◆ Change detection outputs
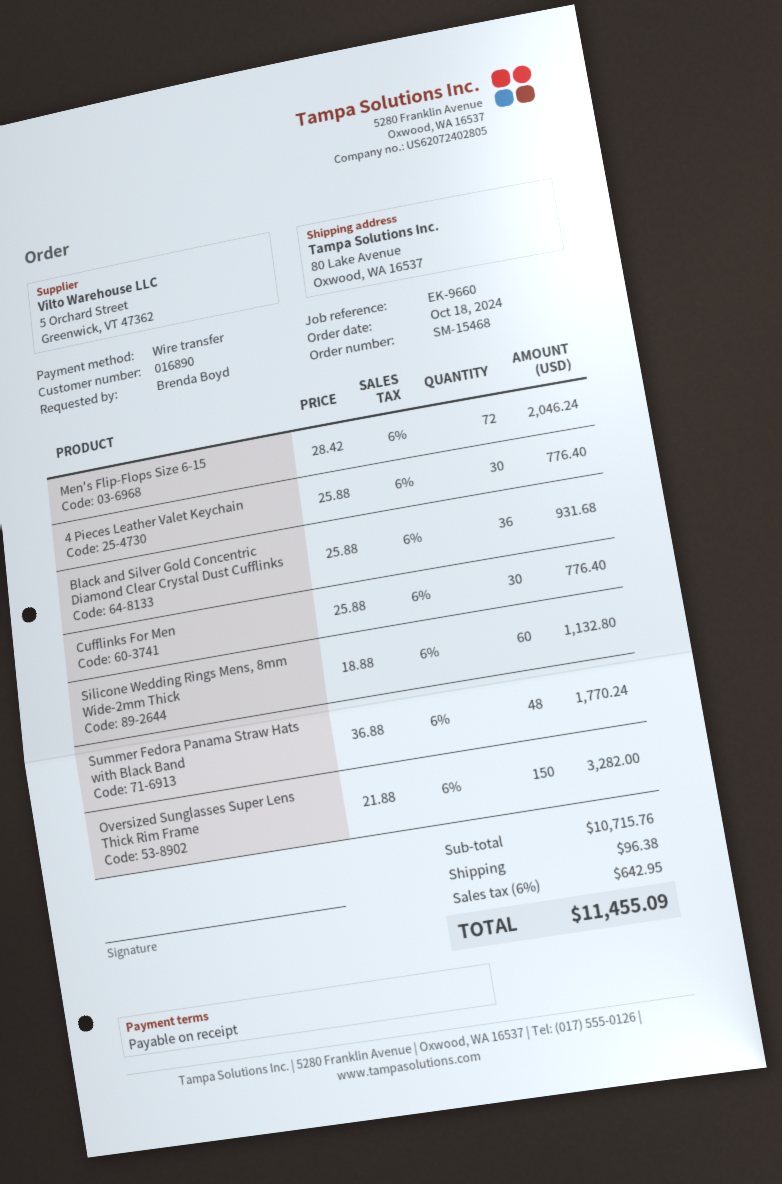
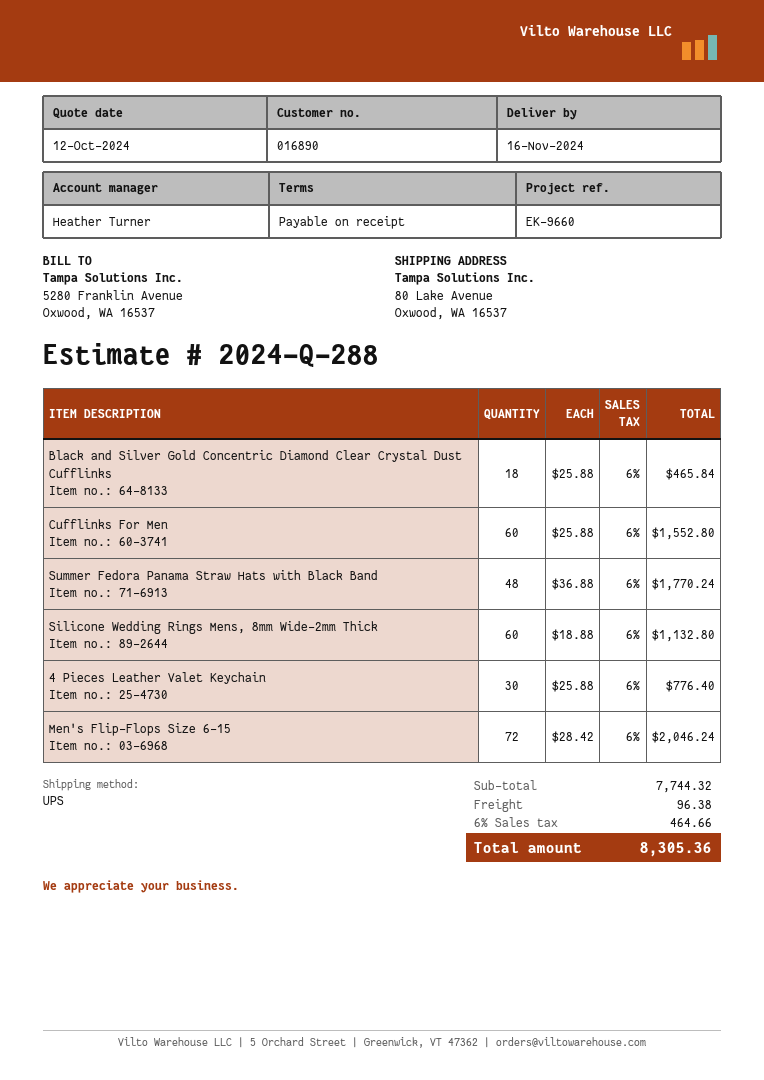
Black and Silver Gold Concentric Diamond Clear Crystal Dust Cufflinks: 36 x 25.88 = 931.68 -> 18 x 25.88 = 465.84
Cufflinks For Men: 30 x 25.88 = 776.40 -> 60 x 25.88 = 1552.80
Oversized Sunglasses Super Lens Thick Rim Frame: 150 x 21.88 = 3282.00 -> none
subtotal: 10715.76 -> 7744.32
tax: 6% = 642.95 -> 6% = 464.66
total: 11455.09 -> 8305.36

◆ ABOUT THIS TASK
Every entry above should be returned exactly, with no images included.

◆ RESPONSE BELOW
Black and Silver Gold Concentric Diamond Clear Crystal Dust Cufflinks: 36 x 25.88 = 931.68 -> 18 x 25.88 = 465.84
Cufflinks For Men: 30 x 25.88 = 776.40 -> 60 x 25.88 = 1552.80
Oversized Sunglasses Super Lens Thick Rim Frame: 150 x 21.88 = 3282.00 -> none
subtotal: 10715.76 -> 7744.32
tax: 6% = 642.95 -> 6% = 464.66
total: 11455.09 -> 8305.36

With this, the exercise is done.